Once you have showered or the oil is rinsed off, the irritation will not spread. It may take days before you know the extent of the coverage, but this isn't due to "spreading." Also, shaving is fine. The blisters do not contain any of the plant oil and they do not spread the rash.

Oh, and once you have come into contact you have about an hour or two when you might be able to wash the oil off and not develop any symptoms. After that window, applying technu or other remedies to areas that are already infected does nothing except maybe make you feel better.

Sorry!


----------



## HarryCallahan (Nov 2, 2004)

I'd say shaving depends on whether you have blisters or just rash. having hairy legs for a bit might be the lesser of your problems. 
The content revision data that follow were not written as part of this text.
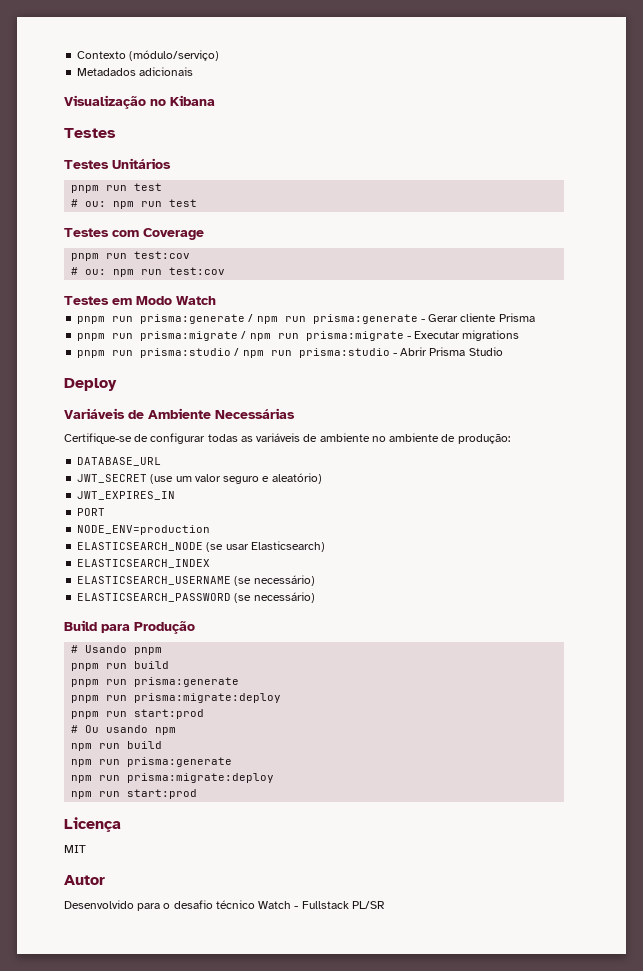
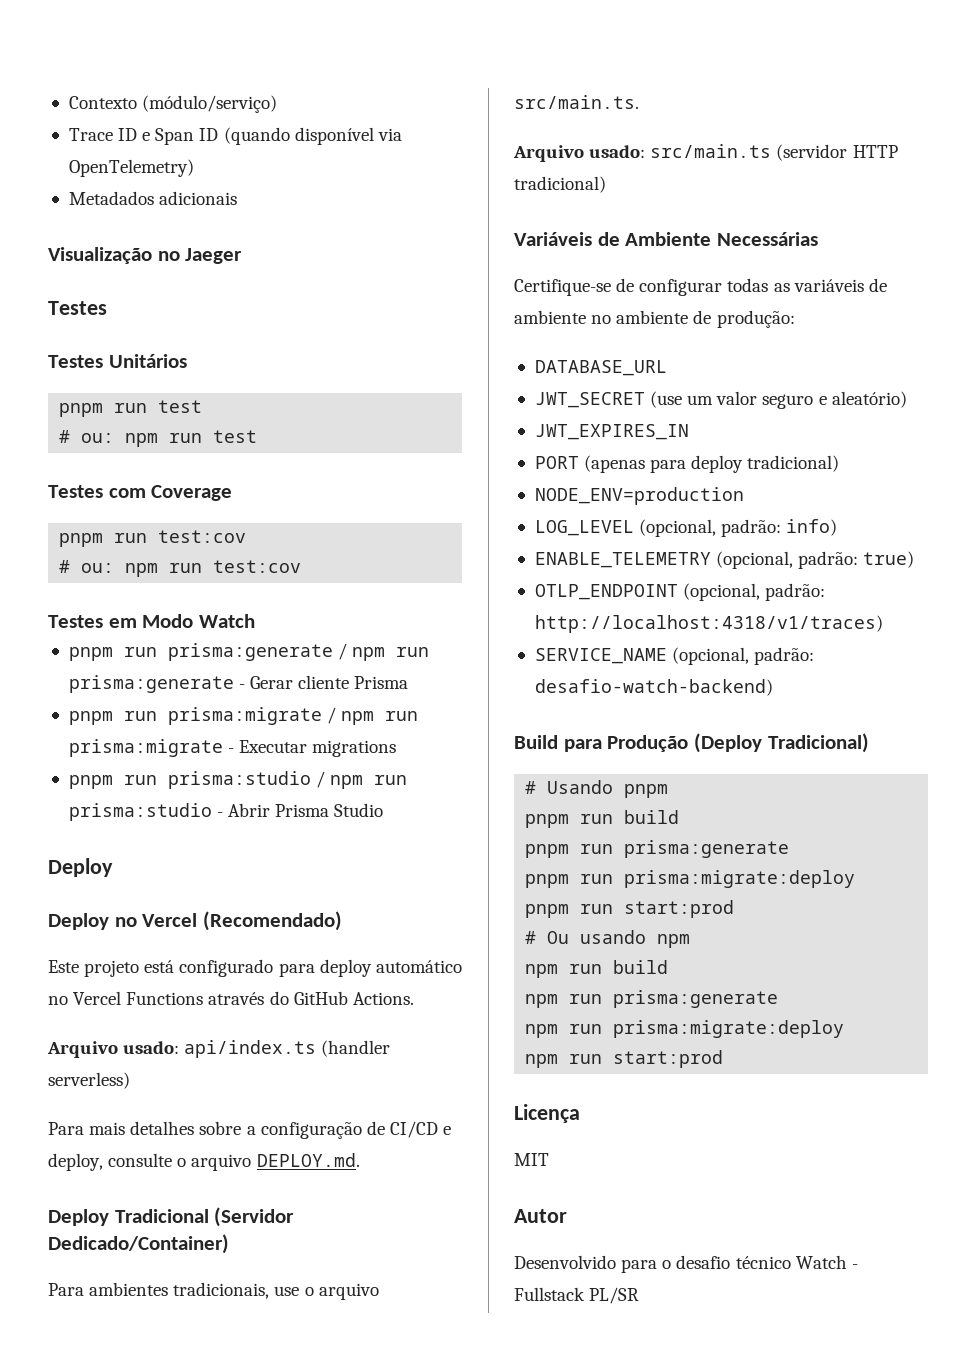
+ Trace ID e Span ID (quando disponível via OpenTelemetry)
- Visualização no Kibana
+ Visualização no Jaeger
+ Deploy no Vercel (Recomendado)
+ Este projeto está configurado para deploy automático no Vercel Functions através do GitHub Actions.
+ Arquivo usado: api/index.ts (handler serverless)
+ Para mais detalhes sobre a configuração de CI/CD e deploy, consulte o arquivo DEPLOY.md.
+ Deploy Tradicional (Servidor Dedicado/Container)
+ Para ambientes tradicionais, use o arquivo src/main.ts.
+ Arquivo usado: src/main.ts (servidor HTTP tradicional)
- PORT
+ PORT (apenas para deploy tradicional)
  NODE_ENV=production
- ELASTICSEARCH_NODE (se usar Elasticsearch)
- ELASTICSEARCH_INDEX
- ELASTICSEARCH_USERNAME (se necessário)
- ELASTICSEARCH_PASSWORD (se necessário)
+ LOG_LEVEL (opcional, padrão: info)
+ ENABLE_TELEMETRY (opcional, padrão: true)
+ OTLP_ENDPOINT (opcional, padrão: http://localhost:4318/v1/traces)
+ SERVICE_NAME (opcional, padrão: desafio-watch-backend)
- Build para Produção
+ Build para Produção (Deploy Tradicional)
What jmh said is sadly true. At this point, what you are doing is riding out the allergic reaction. If you've got blisters or weeping areas, I endorse going to the doctor and getting prednisone. It will clean up the situation in about a week. Or you can ride it out for the next few weeks. :eekster:

Oh, yeah: Make sure all the gear you were wearing gets washed in some nice detergent. Gloves, too. Technu comes in small bottles you can carry on your next ride.


----------



## Guest (May 25, 2006)

*Ultravate*

Ultravate Ointment...prescription only...ask your doctor. :thumbsup: 
My PI is gone in about 2 days.


----------



## LeiniesRed (May 24, 2006)

I worked a few summers on a golf course. Right before we hosted the Sr. Open, we had to make room for the gallery in the woods. I weed whacked a lot of poison ivy. Pieces would go down my oh-so-suave polyester shirt, and stop at my belt. It would start to spread and all you would hope is that it wouldn't spread...down.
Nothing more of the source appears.